Chapter 42

  Promises

  Margaret tries to run from the looming car. Her left high-heel twists and she catapults forward. Her bleeding palms, outflung, catch the frail old man in the small of the back, propelling him out of the path of the suddenly swerving car. In a split-second she sees him staggering into safe downfall, straw hat and spectacles and dentures flying and then she’s down herself, sprawling, and replacing him in the fatal spot. It could easily be taken for a gesture of supreme self-sacrifice, instead of the result of a defective heel.

  The black car is upon her.

  But then past her as though some merciful force had levitated it. She picks herself up unscathed.

  Second miracle, the old man too is back on his feet, holding his black-ribboned straw-hat, his spectacles and dentures back in place, white suit strangely impeccable again. His hair, moustache and beard bristle electrically, like a multitude of rays, enlarging his face into a stern white-hot sun as he stares thunderously at the car.

  It veers and smashes into a clothing shop window: a massacre and dismemberment of pink dummies. One of them is thrust against the splintered windshield. With her long lashes and simpering bow-lips she’s like a soliciting streetwalker poorly equipped for her profession, armless, devoid of nipples and smooth-crotched. But the bloody broken-faced driver is poorly equipped to respond. A crowd gathers.

  The old man is suddenly drained of power. He trembles and pants as though he’d undertaken some strenuous task that outstripped his strength. Margaret, deeply grateful for his state, seizes the long-sought opportunity to exercise charity. Maybe he can tell her where Jean’s street is. She links her arm in the old man’s and guides him to a sidewalk café table. He’s paper-light, like a dried-out mummy.

  “Please, quickly, a glass of mineral water!” she begs the bald waiter standing on tiptoe next to their table for a better view of the accident. He ignores her, probably doesn’t understand English. She begs again, with even greater urgency. He goes on ignoring her.

  “Two double-cognacs, four-star Hennessy, VSOP forty years of age immediately!” the old man commands, in English.

  The waiter jerks violently as though visited by twenty thousand volts. With fantastic rapidity, like a fast-motion film, he’s gone and back again with the two cognacs. He resumes his tiptoed neck-craned position, taking in the shop-window shambles and the growing crowd.

  Another waiter trots back from it. “The driver must have had a heart attack,” he says to his colleague. “Looked pretty dead to me.”

  “Of course he is dead,” the old man croaks vindictively. “Dead and burning.” He starts cackling. He seems to have recovered.

  Both waiters look back at the glass-strewn car halfway through the shop-window.
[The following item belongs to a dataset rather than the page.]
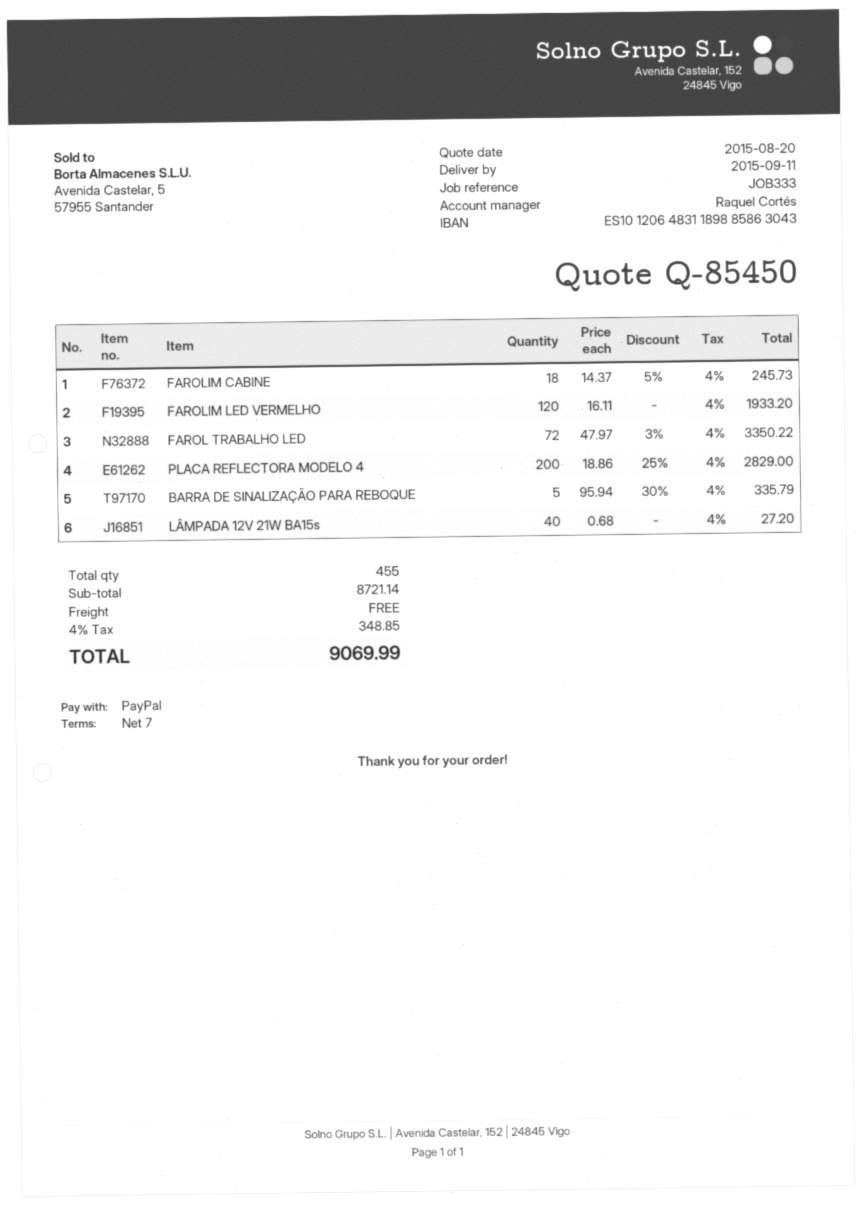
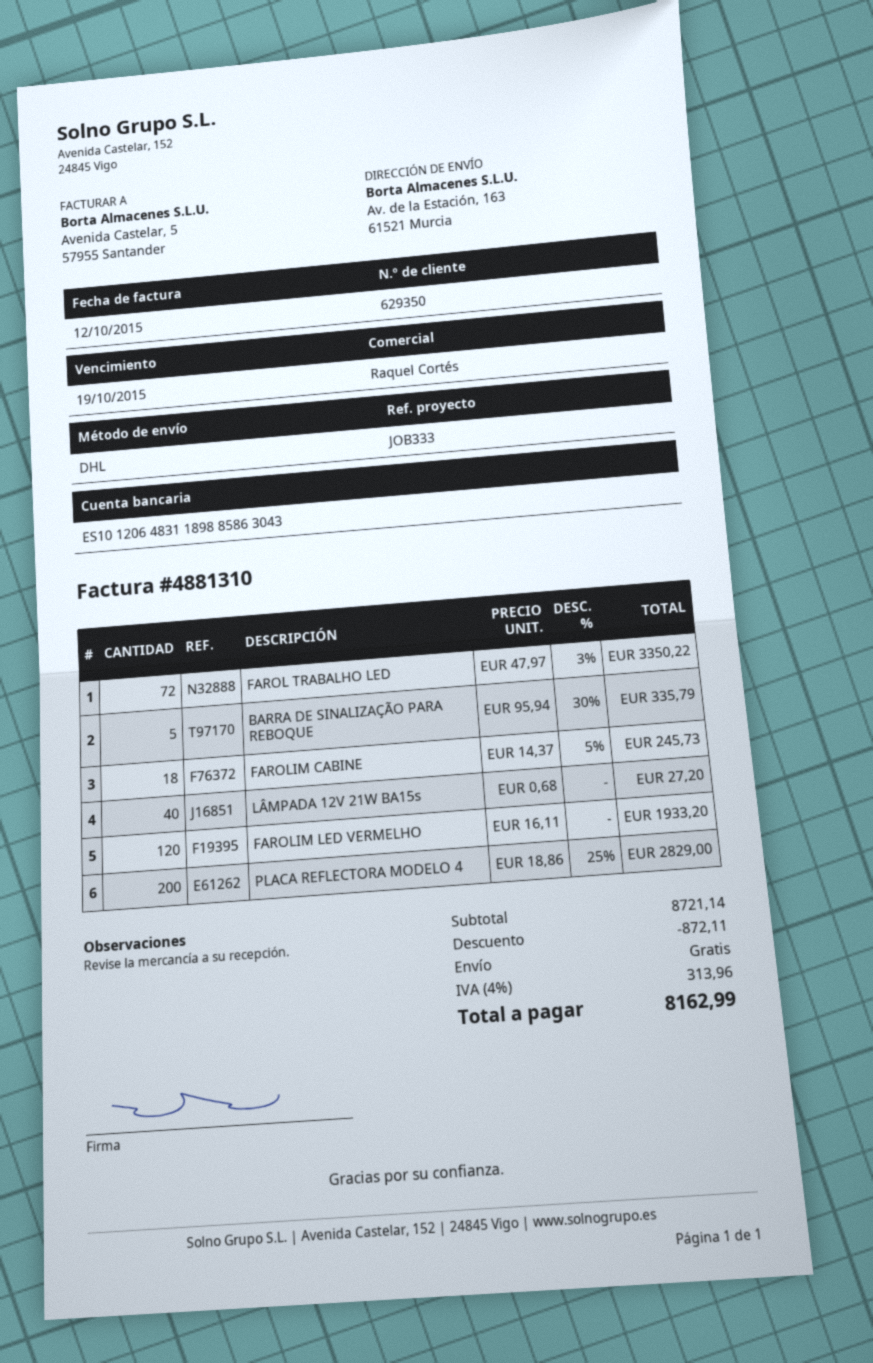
discount: none -> 872.11
tax: 4% = 348.85 -> 4% = 313.96
total: 9069.99 -> 8162.99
There are no flames or smoke.

  Now the old man addresses Margaret. His lips are motionless but his voice resounds in her head: “Your act of self-sacrifice, woman, although perfectly superfluous, will be rewarded. You shall witness the glory of My Creation, a spectacle vouchsafed to few.”

  Behind his thick lenses his eyes enlarge into revolving spiral galaxies of blinding radiance. She squeezes shut her eyes and loses consciousness.
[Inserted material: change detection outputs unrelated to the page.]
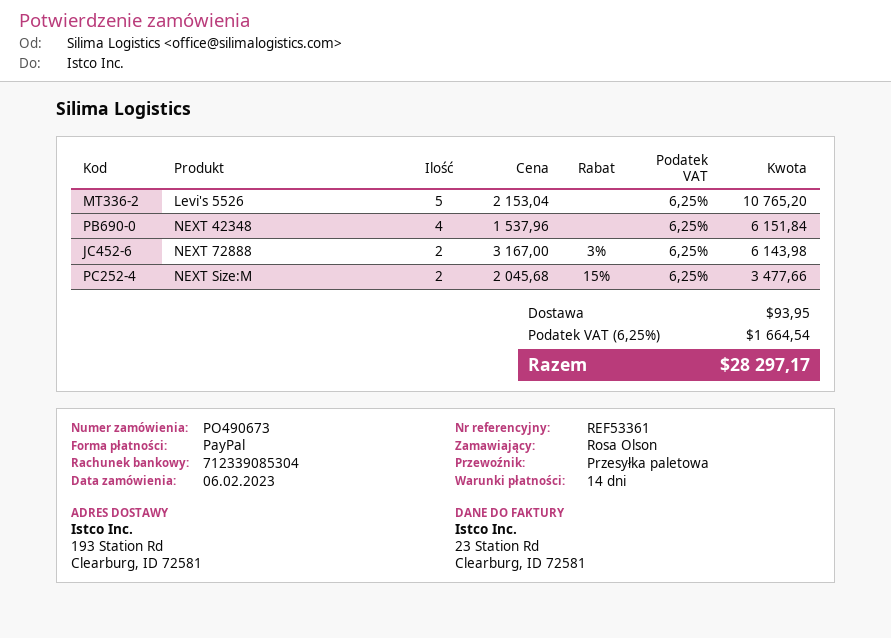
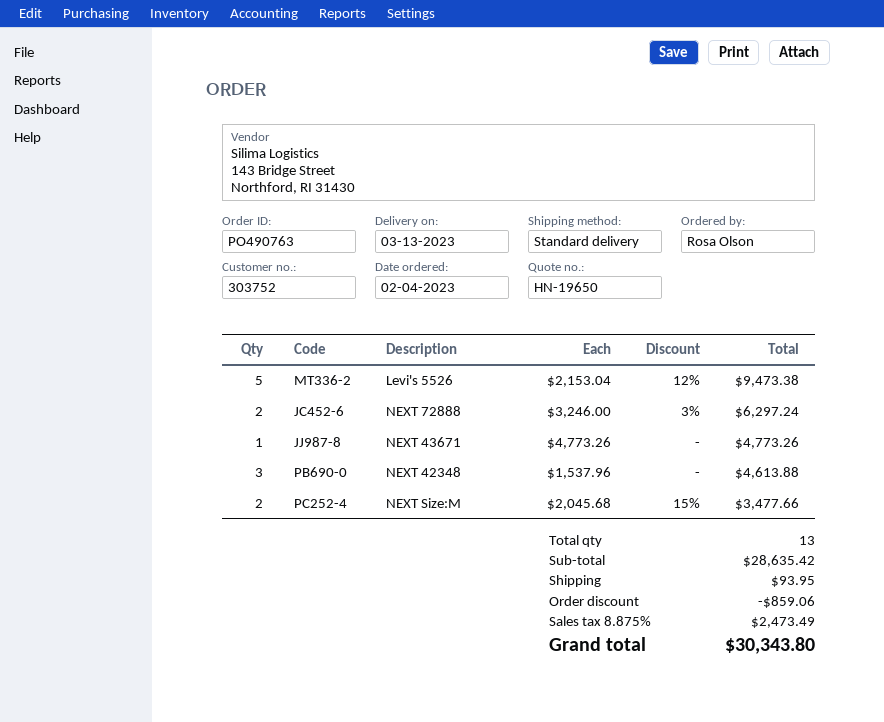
order number: PO490673 -> PO490763
order date: 2023-02-06 -> 2023-02-04
shipping method: pallet freight -> standard
Levi's 5526: 5 x 2153.04 = 10765.20 -> 5 x 2153.04 - 12% = 9473.38
NEXT 42348: 4 x 1537.96 = 6151.84 -> 3 x 1537.96 = 4613.88
NEXT 72888: 2 x 3167.00 - 3% = 6143.98 -> 2 x 3246.00 - 3% = 6297.24
NEXT 43671: none -> 1 x 4773.26 = 4773.26
discount: none -> 859.06
tax: 6.25% = 1664.54 -> 8.875% = 2473.49
total: 28297.17 -> 30343.80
  Margaret awakens, eyes still shut, to exultant music coming from all quarters. The volume swells. Breakers of sound assault her. Thousands of trumpets puncture her eardrums. Her bones vibrate to massed trombones. Cellos wrench her bowels. A million-throated angelic choir bursts forth:

  T h e h e a v e n s r e l a t e

  t h e g l o r y o f G o d .

  A n d t h e f i r m a m e n t s h o w s f o r t h

  H i s h a n d i w o r k.

  Margaret keeps her eyes tightly shut in fear of the dazzle of the announced splendor, the visual equivalent of the deafening jubilation. She imagines the furnace of creation, luminous light-years of gas pregnant with stars and worlds; galactic whirlpools of fire; multitudes of suns glowing ruby-red, topaz-yellow and diamond-blue like an immensely enlarged jeweler’s window-display.

  The celestial music breaks off. She opens her eyes on black void.

  Slowly Margaret makes out a low dim smear of light and a poor scattering of dim stars overhead. Their faint light shows that she is seated uncomfortably on a rocky plain. What has happened to the glory of God? Where is His handiwork? Where is He? Margaret casts herself down in a prayerful attitude. Volcanic cinder lacerates her knees. She implores the Most High to listen and reply to her supplications.

  The Most High too would like to know what has become of His Glory and Handiwork, what has happened, since His last visit, to the most impressive spot in His universe. Where are those hosts of stars, those illuminated Nebulas, those pulsing Cepheid variables, those clusters and super clusters of Island-Universes with their lovely outflung spiral arms? Now where multitudes of galaxies rejoiced, reigns near void.

  He demands an explanation of the solitary elliptical galaxy, M39871. She bewails:

  O Most High however they may lie and their infamy deny

  They have cruelly flown leaving me in grief alone

  To sigh and to moan to weep and to groan.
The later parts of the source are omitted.